§ About this exercise
What lines below hold the string "margin"? Copy them all.

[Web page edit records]
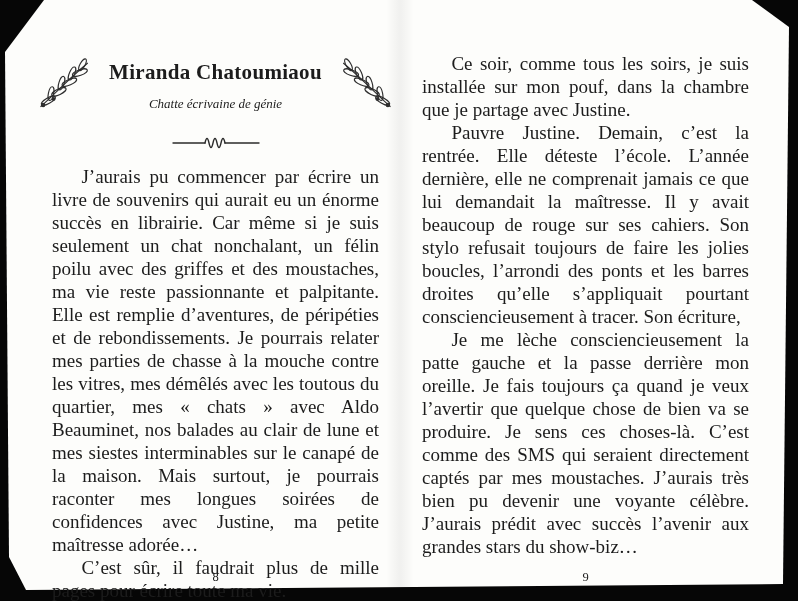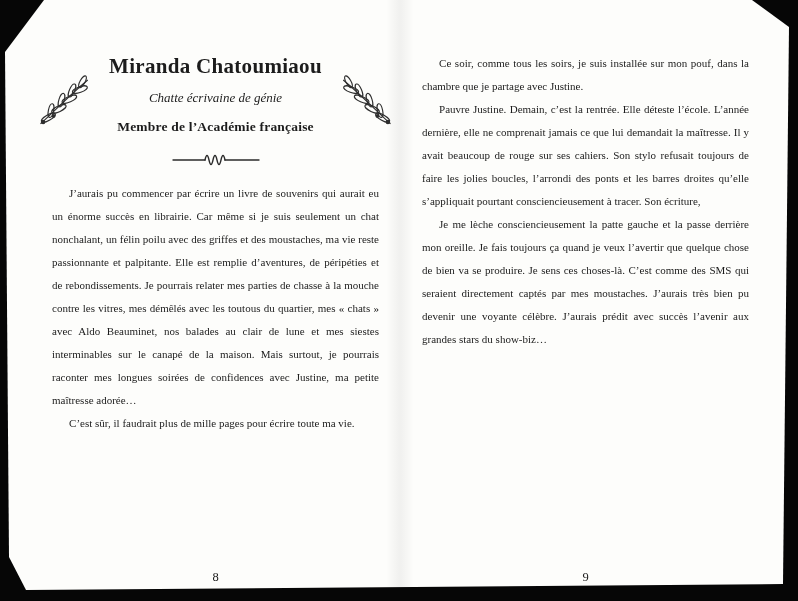--- a/index.html
+++ b/index.html
@@ -36,21 +36,21 @@
     position: absolute;
     top: 0;
     height: 601px;
   }
   .page-left  { left: 52px;  width: 327px; }
   .page-right { left: 422px; width: 327px; }
 
   .chapter-head {
     margin-top: 54px;
     display: flex;
-    align-items: flex-end;
+    align-items: center;
     justify-content: center;
     gap: 16px;
   }
   .head-text { text-align: center; flex: 0 0 auto; }
   .title {
     font-size: 21px;
     font-weight: bold;
     letter-spacing: 0.3px;
     white-space: nowrap;
   }
@@ -69,21 +69,21 @@
   .branch.right svg { transform: scaleX(-1); }
 
   .divider {
     text-align: center;
     margin-top: 16px;
     height: 16px;
   }
 
   .bodytext {
     margin-top: 15px;
-    font-size: 11px;
+    font-size: 19px;
     line-height: 23px;
     text-align: justify;
     hyphens: auto;
     font-family: Liberation Serif, serif;
     -webkit-hyphens: auto;
   }
   .bodytext p { margin: 0; text-indent: 1.55em; }
   .page-right .bodytext { margin-top: 52px; }
 
   .pagenum {
@@ -120,21 +120,20 @@
           <g fill="#2e2e2e">
             <circle cx="7" cy="54" r="2.6"></circle>
             <circle cx="19" cy="47" r="2.1"></circle>
           </g>
         </svg>
       </span>
 
       <div class="head-text">
         <div class="title">Miranda Chatoumiaou</div>
         <div class="subtitle">Chatte écrivaine de génie</div>
-        <div class="affiliation">Membre de l’Académie française</div>
       </div>
 
       <span class="branch right">
         <svg width="56" height="60" viewBox="0 0 64 60" aria-hidden="true">
           <g stroke="#2e2e2e" fill="none" stroke-width="1.3">
             <path d="M4,56 C18,44 34,26 58,6"></path>
             <ellipse cx="0" cy="0" rx="9" ry="3.2" transform="translate(13,49) rotate(-30)"></ellipse>
             <ellipse cx="0" cy="0" rx="8" ry="3" transform="translate(16,41) rotate(-78)"></ellipse>
             <ellipse cx="0" cy="0" rx="9" ry="3.2" transform="translate(25,39) rotate(-26)"></ellipse>
             <ellipse cx="0" cy="0" rx="8" ry="3" transform="translate(28,29) rotate(-72)"></ellipse>

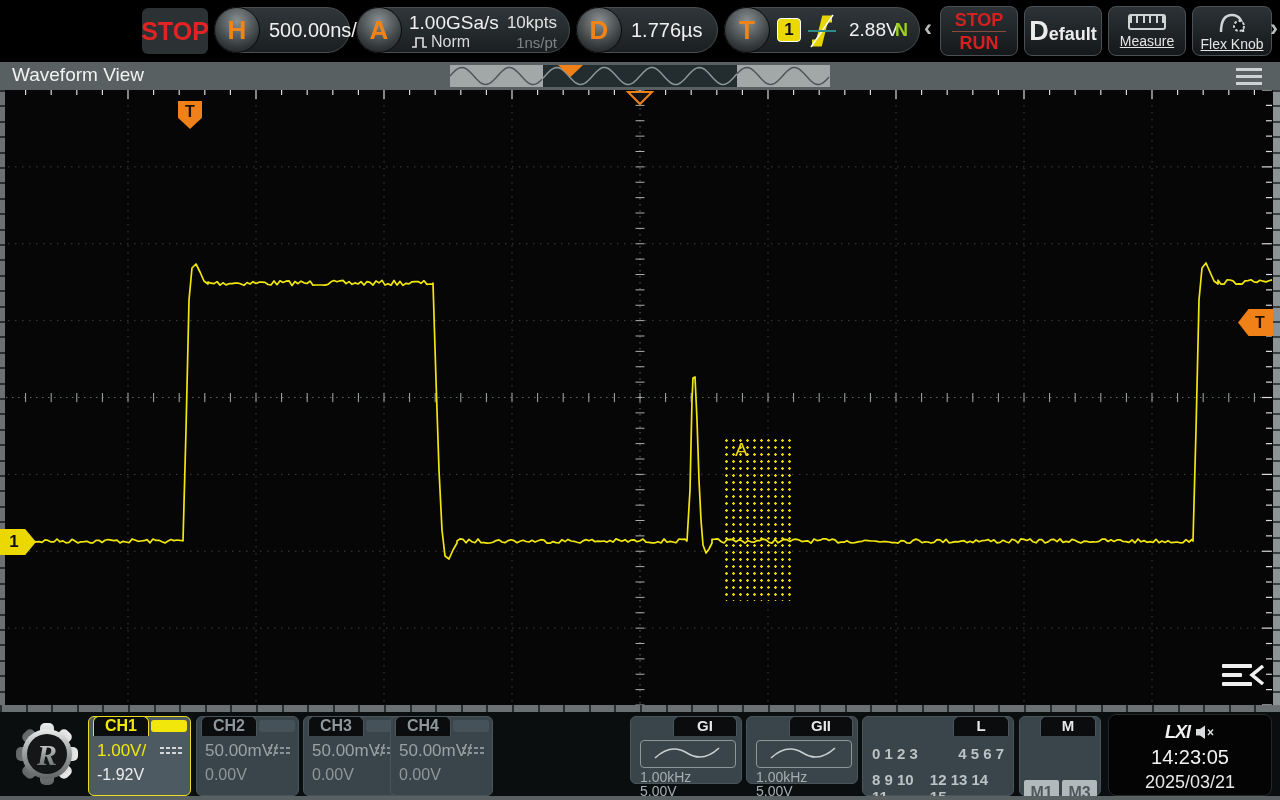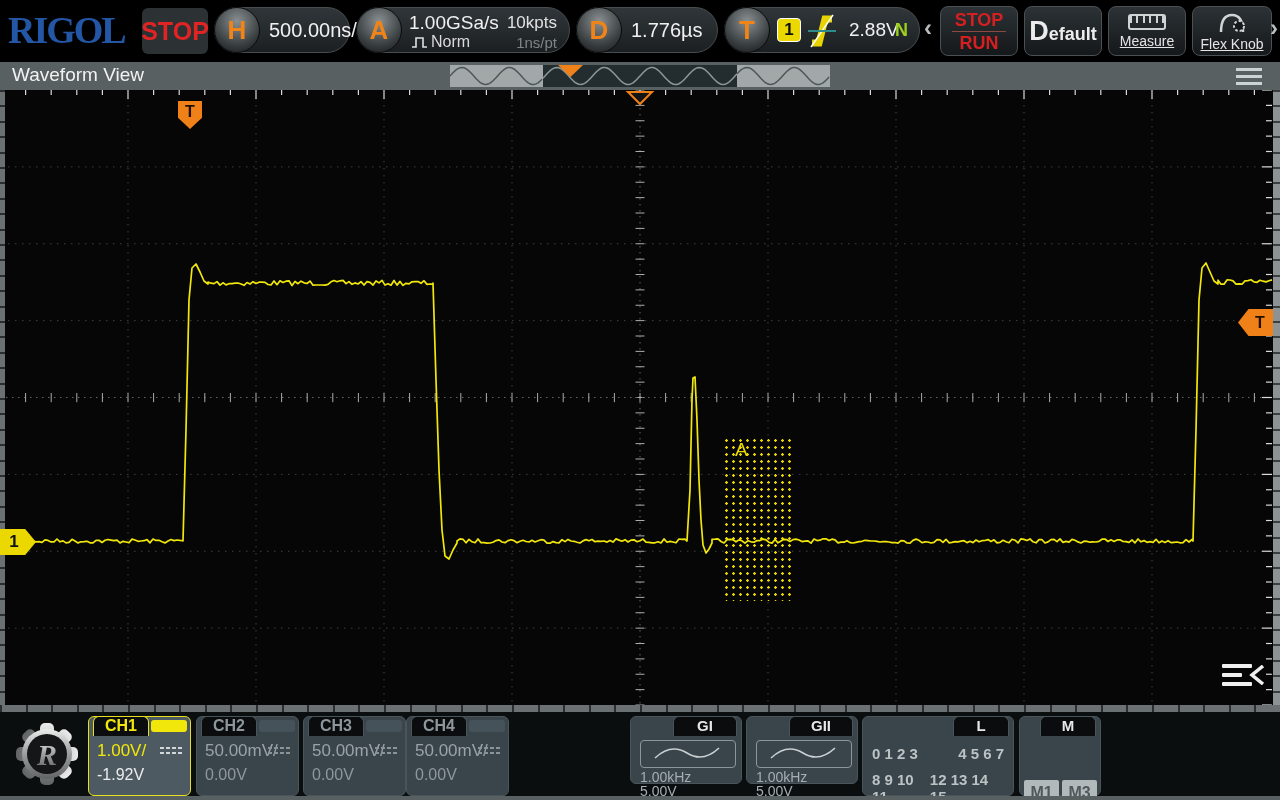--- a/index.html
+++ b/index.html
@@ -112,21 +112,20 @@
   #lxi-logo{font-size:18px;font-weight:bold;font-style:italic;color:#f0f0f0;letter-spacing:-1px;}
   #clock-time{position:absolute;left:0;right:0;top:31px;font-size:20px;color:#f2f2f2;}
   #clock-date{position:absolute;left:0;right:0;top:57px;font-size:18px;color:#e8e8e8;}
 </style>
 </head>
 <body>
 
 <div id="screen">
 
   <div id="topbar" class="abs">
-    <div id="logo" class="abs">RIGOL</div>
     <div id="run-state" class="abs">STOP</div>
 
     <div class="pill abs" id="pill-h" style="left:214px;width:136px;">
       <div class="knob-circle">H</div>
       <span class="main-val">500.00ns/</span>
     </div>
 
     <div class="pill abs" id="pill-a" style="left:356px;width:214px;">
       <div class="knob-circle">A</div>
       <span class="r1l">1.00GSa/s</span>
@@ -474,21 +473,21 @@
     <div class="ch-card" style="left:303px;padding-left:21px;">
       <div class="ch-topstrip"></div>
       <div class="ch-tab">CH3</div>
       <div class="ch-scale">50.00mV/</div>
       <div class="ch-offset">0.00V</div>
       <div class="dc-icon">
           <div></div>
           <div></div>
         </div>
     </div>
-    <div class="ch-card" style="left:406px;">
+    <div class="ch-card" style="left:390px;">
       <div class="ch-topstrip"></div>
       <div class="ch-tab">CH4</div>
       <div class="ch-scale">50.00mV/</div>
       <div class="ch-offset">0.00V</div>
       <div class="dc-icon">
           <div></div>
           <div></div>
         </div>
     </div>
 
@@ -528,16 +527,28 @@
     <div id="m-card">
       <div class="gen-tab" style="width:56px;">M</div>
       <div id="m-grid">
         <div>M1</div>
         <div>M3</div>
         <div>M2</div>
         <div>M4</div>
       </div>
     </div>
 
+    <div id="clock-panel">
+      <div id="lxi-row">
+        <span id="lxi-logo">LXI</span>
+        <svg width="20" height="15">
+          <polygon points="1,4 5,4 10,0.5 10,14 5,10.5 1,10.5" fill="#d8dcdc"></polygon>
+          <line x1="13" y1="4.5" x2="18" y2="10" stroke="#d8dcdc" stroke-width="1.5"></line>
+          <line x1="18" y1="4.5" x2="13" y2="10" stroke="#d8dcdc" stroke-width="1.5"></line>
+        </svg>
+      </div>
+      <div id="clock-time">14:23:05</div>
+      <div id="clock-date">2025/03/21</div>
+    </div>
   </div>
 
   <div id="bottom-strip" class="abs"></div>
 </div>
 
 </body></html>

§ Solved exercise
     margin-top: 54px;
     margin-top: 16px;
     margin-top: 15px;
   .bodytext p { margin: 0; text-indent: 1.55em; }
   .page-right .bodytext { margin-top: 52px; }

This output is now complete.